The lack of action by Johnson in responding to Kennedy in a timely fashion allows John Kennedy to build up a very strong support network, essentially shoving Johnson out of any real chance at the Presidential nomination. Promised votes by Wyoming, now going over to Kennedy to send him over the top to win the nomination, puts Johnson and his family off. Johnson says that his father was right, and that he made a big mistake by not doing something sooner. An offer of the Vice Presidency by John Kennedy is at first rejected by Johnson because of the advice of Sam Rayburn.

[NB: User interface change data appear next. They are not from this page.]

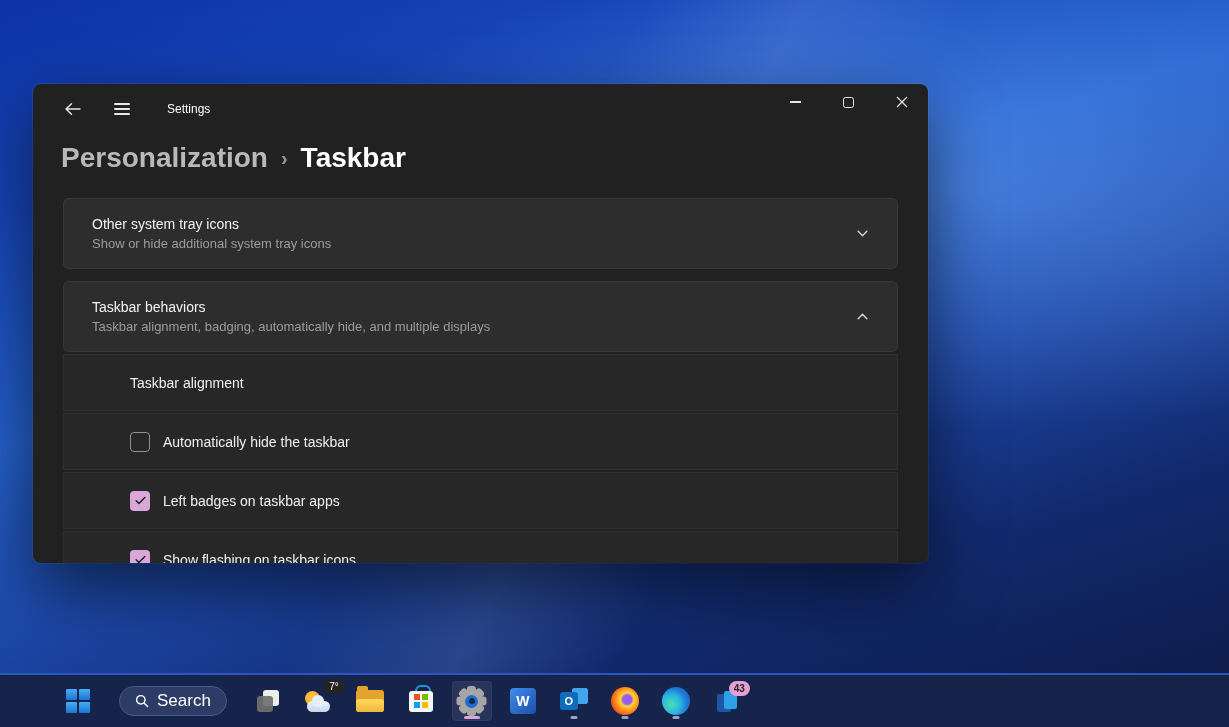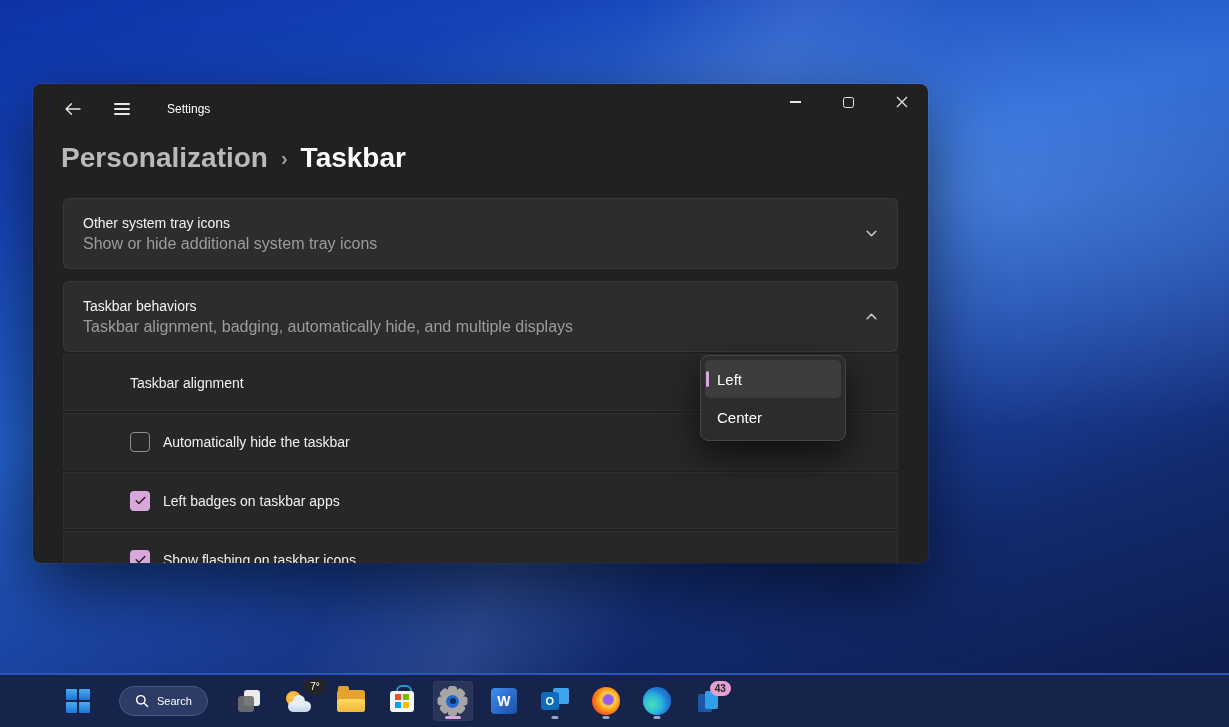"Other system tray icons" .card { padding: 0 19px -> 0 28px }
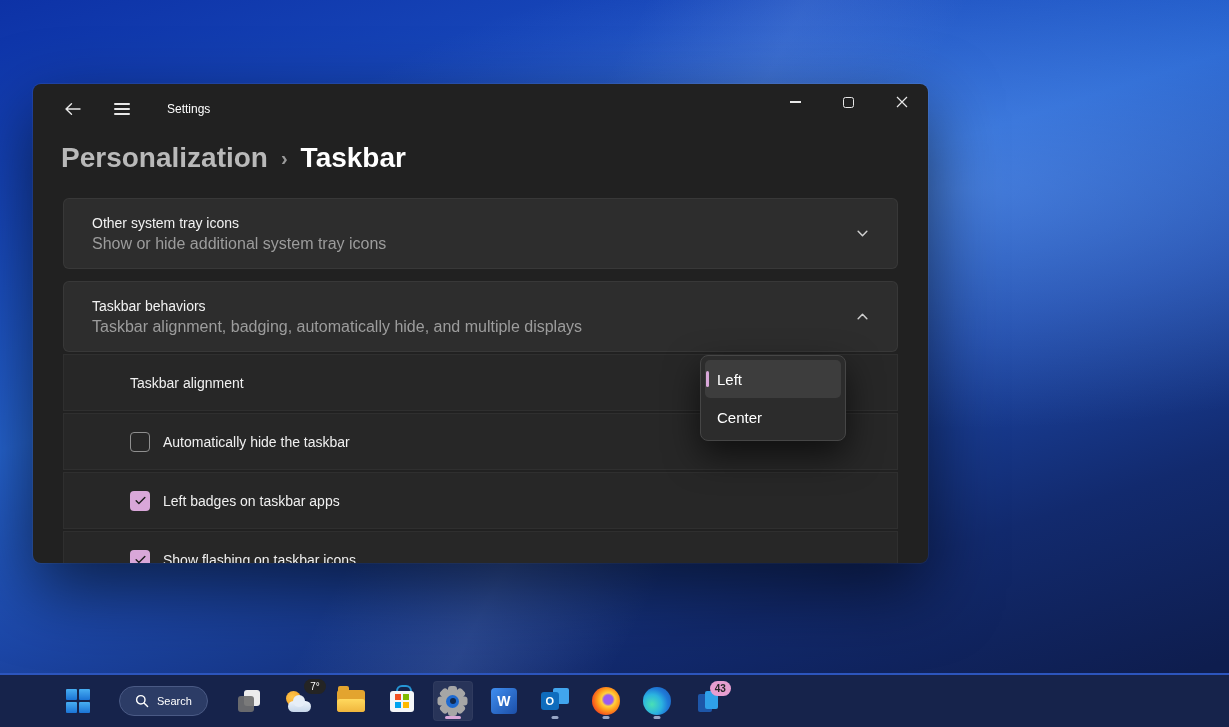"Show or hide additional system" .card-sub { font-size: 16px -> 13px }
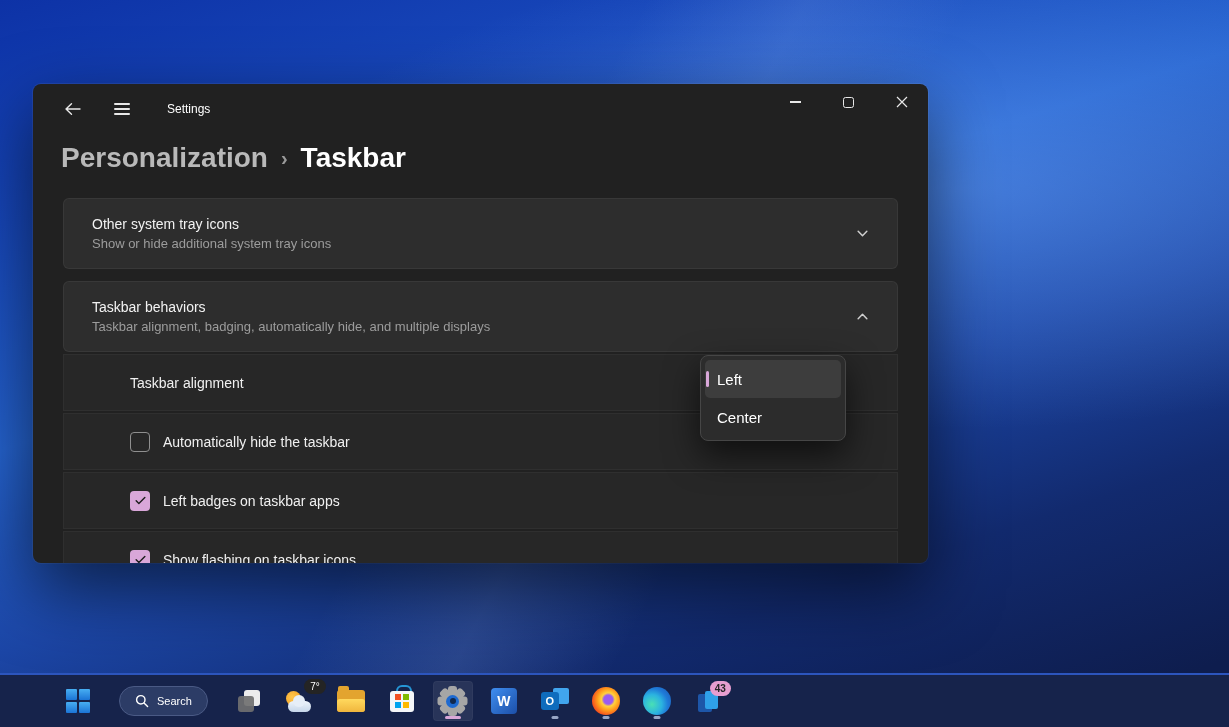"Left" div.dropdown-flyout { html: <div> <div> <span></span> <span>Left</span> </div> <div> <span>Center</span> </div> </div> -> none }
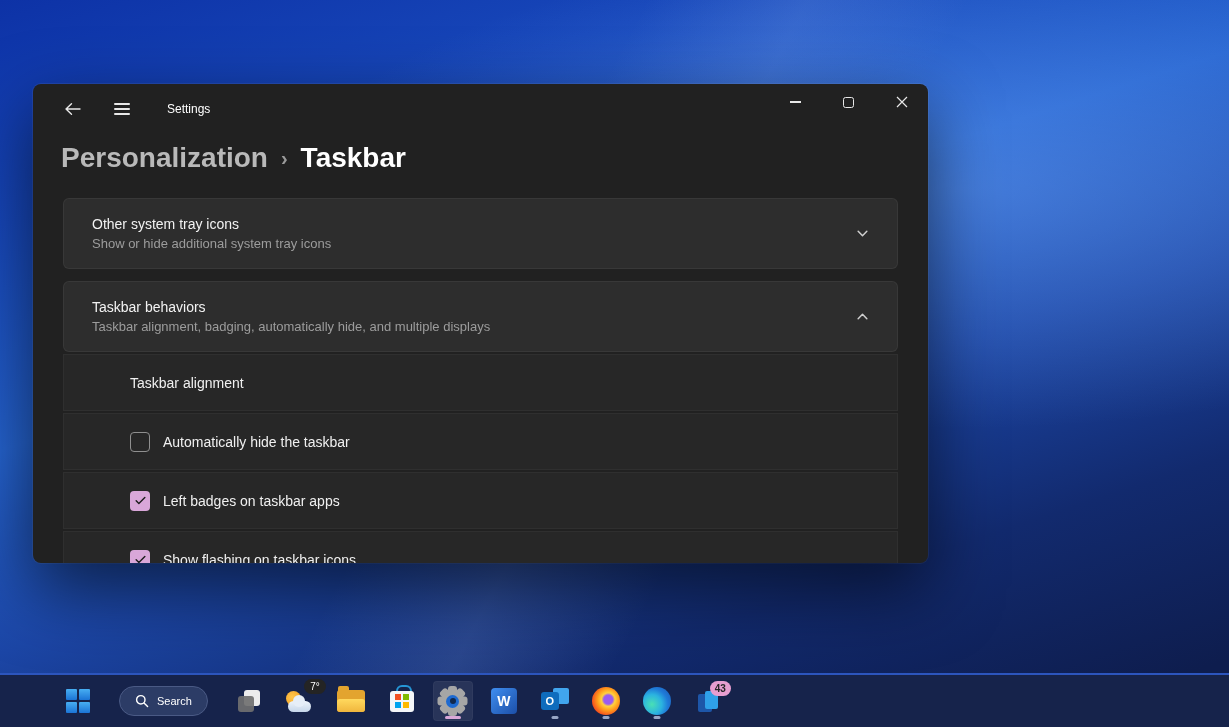"Search" .search-pill { font-size: 11px -> 17px }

The next day, Rayburn tells Johnson that he changed his mind, and LBJ accepts the offer, despite Robert Kennedy's attempt at squashing the idea.
After JFK is elected in 1960, Johnson soon regrets his decision, and he is made to fill the most benign of roles while the President and his brother shut him out of meetings. This position changes drastically when John Kennedy is shot in Dallas in 1963, and Lyndon Johnson becomes the new President of the United States. He accompanies now widow Jacqueline Kennedy, along with his wife, on Air Force One on a trip back to Washington. He takes the Oath of Office by Texas federal district judge Sarah T. Hughes on board the aircraft, and a still of the moment along with a short audio summary of the events after ends the movie.
There were plans for a sequel, tentatively titled LBJ: The Presidential Years, but these plans never eventuated following the poor ratings for The Early Years.